▶ [EXERCISE REQUIREMENTS] The response should be an exact transcription of the data below, free of images.

.....

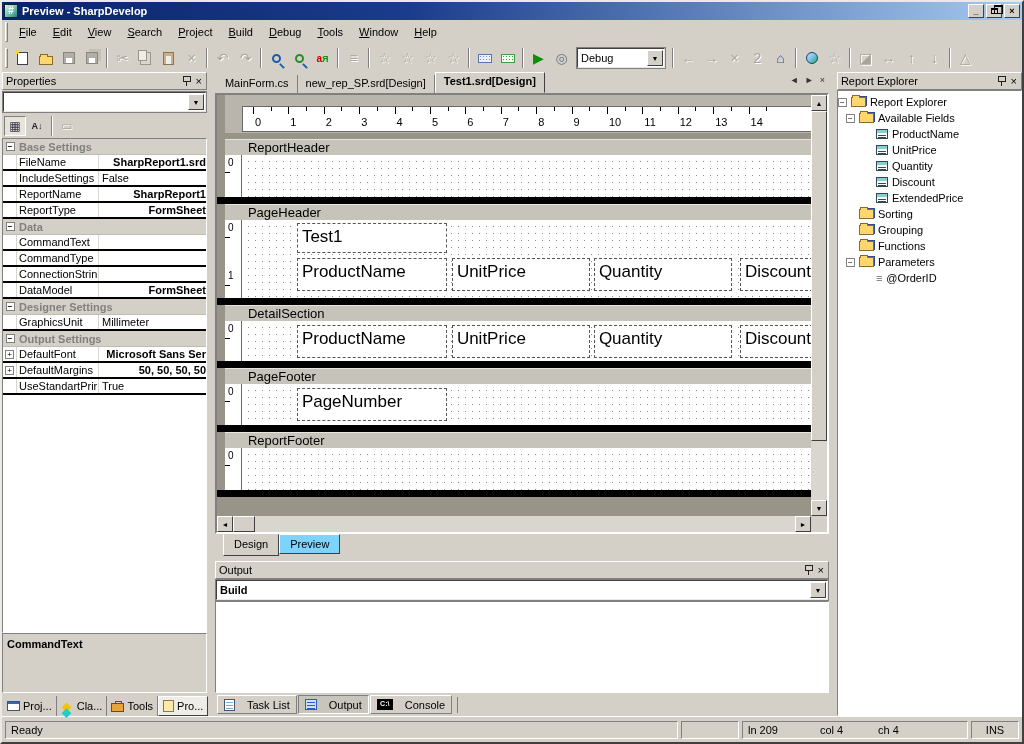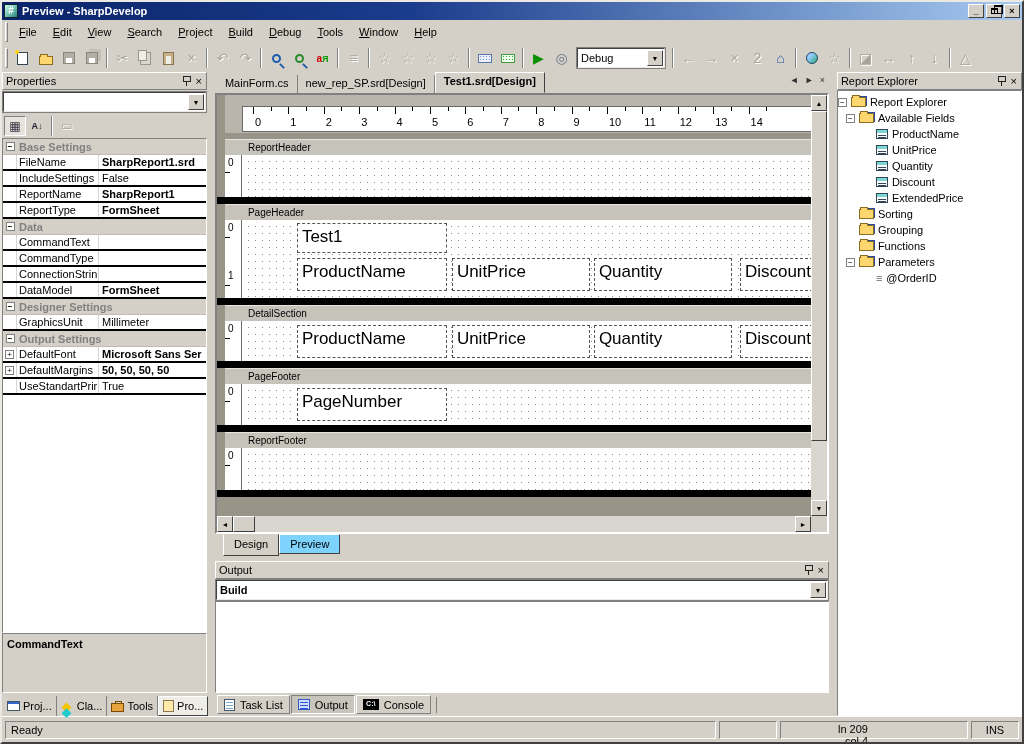--- a/index.html
+++ b/index.html
@@ -119,7 +119,7 @@
   .rul-num{position:absolute;top:9px;font-size:11px;color:#000;}
   .sec-gap{height:6px;background:#989488;}
   .sec-head{height:16px;background:#c6c3bb;border-top:1px solid #e8e5de;display:flex;align-items:center;}
-  .sec-head span{font-size:10px;padding-left:23px;}
+  .sec-head span{font-size:13px;padding-left:23px;}
   .sec-body{display:flex;}
   .vruler{width:17px;background:#fff;border-right:1px solid #6a6a6a;position:relative;}
   .vr-num{position:absolute;left:3px;font-size:10px;color:#000;}

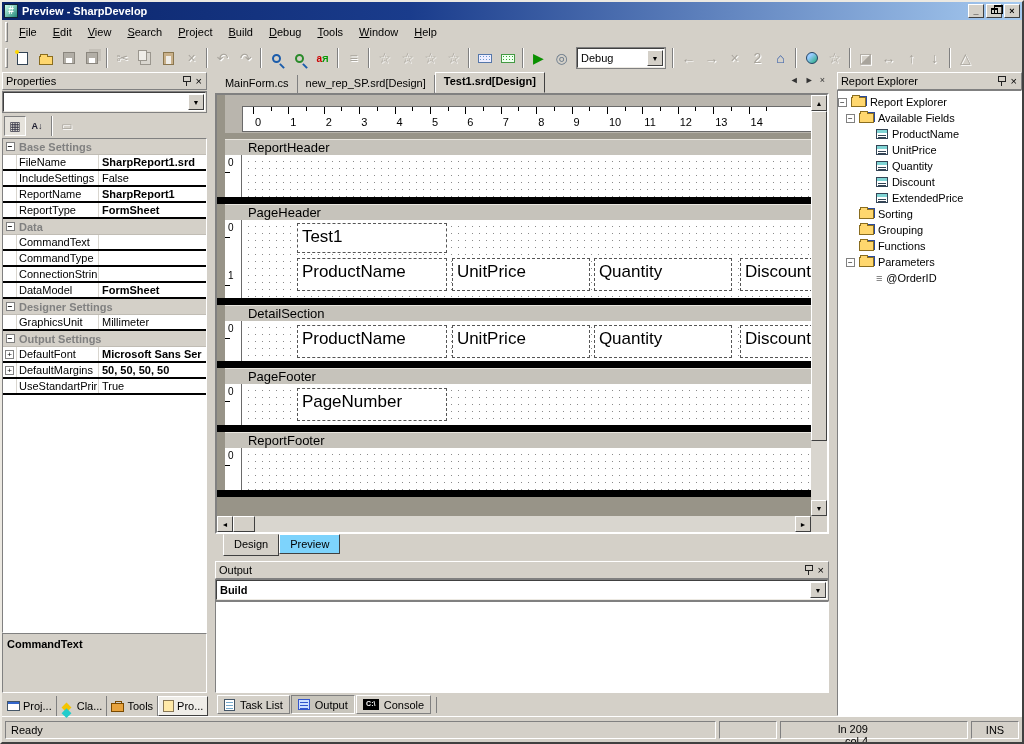--- a/index.html
+++ b/index.html
@@ -82,7 +82,7 @@
   .prow.cat .gut{border-right:none;}
   .prow .pname{width:82px;padding-left:2px;overflow:hidden;white-space:nowrap;border-right:1px solid #d9d6cf;align-self:stretch;display:flex;align-items:center;}
   .prow .pval{flex:1;padding-left:3px;overflow:hidden;white-space:nowrap;}
-  .prow .pval.b{font-weight:bold;}
+  .prow .pval.b{font-weight:bold;text-align:right;}
   .prow.grayed .pname,.prow.grayed .pval{color:#9a968e;}
   .expbox{width:9px;height:9px;border:1px solid #808080;background:#fff;font-size:8px;line-height:7px;text-align:center;color:#000;}
   .pdesc{height:60px;background:#D4D0C8;border:1px solid;border-color:#808080 #fff #fff #808080;padding:4px;font-size:11px;font-weight:bold;}

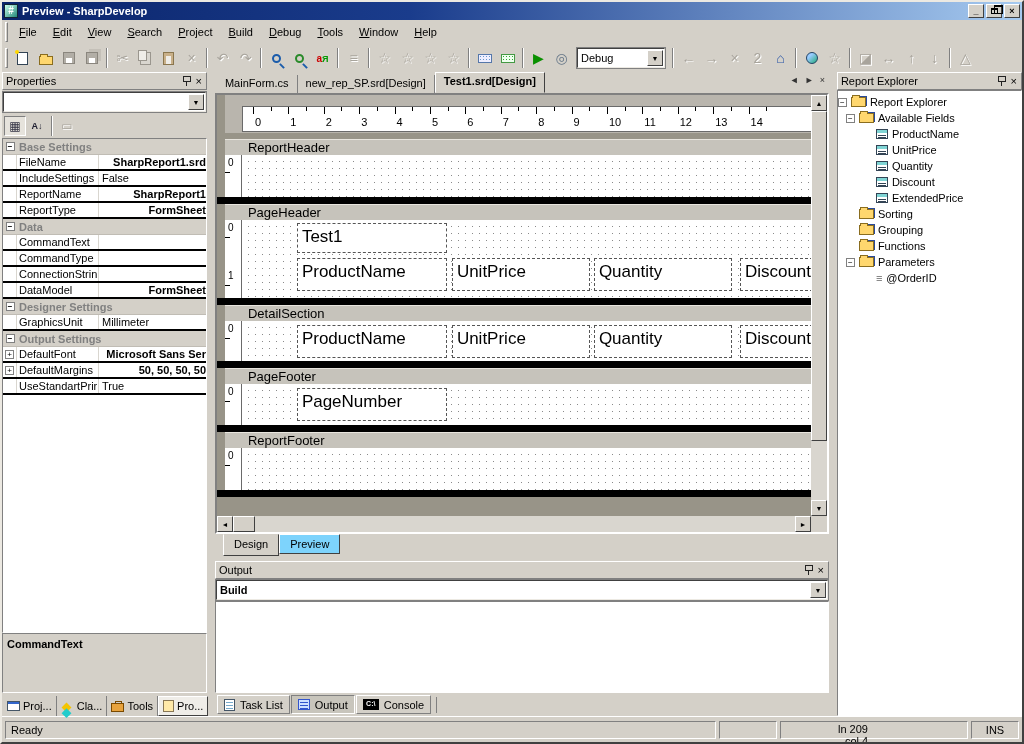--- a/index.html
+++ b/index.html
@@ -149,7 +149,7 @@
   .out-combo-row{padding:1px 1px;}
   .out-white{flex:1;background:#fff;border:1px solid;border-color:#808080 #fff #fff #808080;}
   .bottom-tabs{height:23px;display:flex;align-items:center;padding-left:2px;gap:1px;background:#D4D0C8;}
-  .btab{height:19px;display:flex;align-items:center;gap:5px;font-size:11px;padding:0 6px;border:1px solid;border-color:#fff #808080 #808080 #fff;}
+  .btab{height:19px;display:flex;align-items:center;gap:12px;font-size:11px;padding:0 6px;border:1px solid;border-color:#fff #808080 #808080 #fff;}
   .btab.active{border-color:#808080 #fff #fff #808080;background:#c8c5bc;}
   .btab-sep{width:1px;height:16px;background:#808080;margin:0 4px;}
   

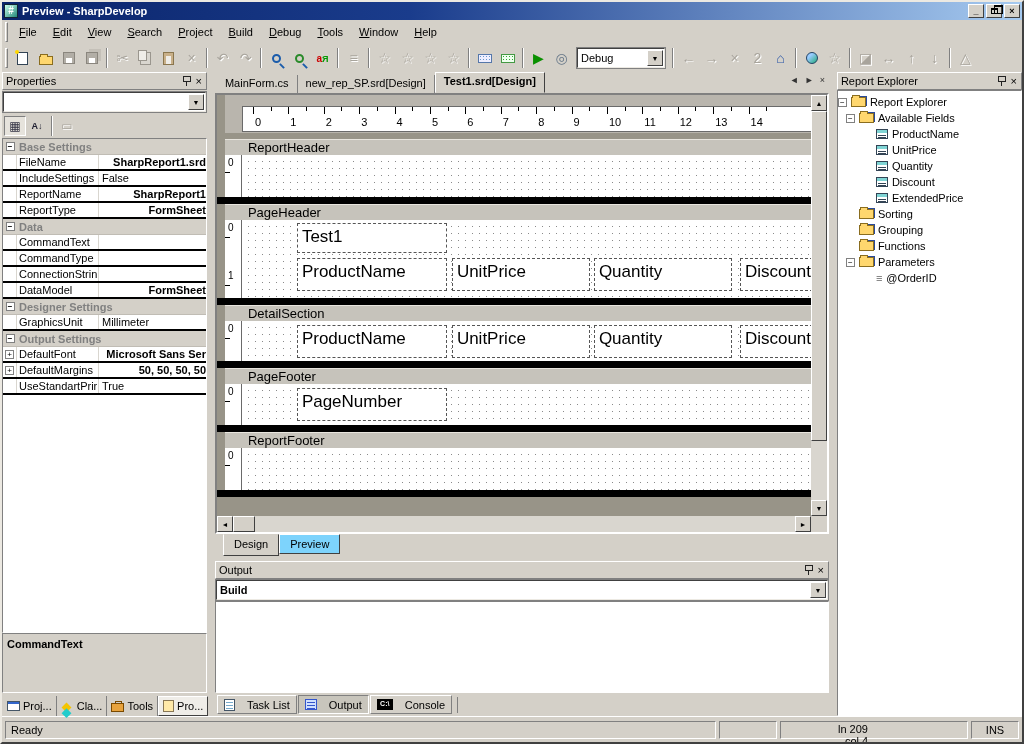--- a/index.html
+++ b/index.html
@@ -168,7 +168,7 @@
   .spanel{border:1px solid;border-color:#808080 #fff #fff #808080;font-size:11px;padding:1px 5px;display:flex;align-items:center;}
   .sp-ready{flex:1;}
   .sp-empty{width:58px;}
-  .sp-pos{width:188px;gap:0;flex-direction:column;}
+  .sp-pos{width:226px;gap:0;}
   .sp-pos span{display:inline-block;}
   .sp-ins{width:48px;justify-content:center;}
 </style>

.....

▶ [YOUR SOLUTION]
--- a/index.html
+++ b/index.html
@@ -119,7 +119,7 @@
   .rul-num{position:absolute;top:9px;font-size:11px;color:#000;}
   .sec-gap{height:6px;background:#989488;}
   .sec-head{height:16px;background:#c6c3bb;border-top:1px solid #e8e5de;display:flex;align-items:center;}
-  .sec-head span{font-size:10px;padding-left:23px;}
+  .sec-head span{font-size:13px;padding-left:23px;}
   .sec-body{display:flex;}
   .vruler{width:17px;background:#fff;border-right:1px solid #6a6a6a;position:relative;}
   .vr-num{position:absolute;left:3px;font-size:10px;color:#000;}

--- a/index.html
+++ b/index.html
@@ -82,7 +82,7 @@
   .prow.cat .gut{border-right:none;}
   .prow .pname{width:82px;padding-left:2px;overflow:hidden;white-space:nowrap;border-right:1px solid #d9d6cf;align-self:stretch;display:flex;align-items:center;}
   .prow .pval{flex:1;padding-left:3px;overflow:hidden;white-space:nowrap;}
-  .prow .pval.b{font-weight:bold;}
+  .prow .pval.b{font-weight:bold;text-align:right;}
   .prow.grayed .pname,.prow.grayed .pval{color:#9a968e;}
   .expbox{width:9px;height:9px;border:1px solid #808080;background:#fff;font-size:8px;line-height:7px;text-align:center;color:#000;}
   .pdesc{height:60px;background:#D4D0C8;border:1px solid;border-color:#808080 #fff #fff #808080;padding:4px;font-size:11px;font-weight:bold;}

--- a/index.html
+++ b/index.html
@@ -149,7 +149,7 @@
   .out-combo-row{padding:1px 1px;}
   .out-white{flex:1;background:#fff;border:1px solid;border-color:#808080 #fff #fff #808080;}
   .bottom-tabs{height:23px;display:flex;align-items:center;padding-left:2px;gap:1px;background:#D4D0C8;}
-  .btab{height:19px;display:flex;align-items:center;gap:5px;font-size:11px;padding:0 6px;border:1px solid;border-color:#fff #808080 #808080 #fff;}
+  .btab{height:19px;display:flex;align-items:center;gap:12px;font-size:11px;padding:0 6px;border:1px solid;border-color:#fff #808080 #808080 #fff;}
   .btab.active{border-color:#808080 #fff #fff #808080;background:#c8c5bc;}
   .btab-sep{width:1px;height:16px;background:#808080;margin:0 4px;}
   

--- a/index.html
+++ b/index.html
@@ -168,7 +168,7 @@
   .spanel{border:1px solid;border-color:#808080 #fff #fff #808080;font-size:11px;padding:1px 5px;display:flex;align-items:center;}
   .sp-ready{flex:1;}
   .sp-empty{width:58px;}
-  .sp-pos{width:188px;gap:0;flex-direction:column;}
+  .sp-pos{width:226px;gap:0;}
   .sp-pos span{display:inline-block;}
   .sp-ins{width:48px;justify-content:center;}
 </style>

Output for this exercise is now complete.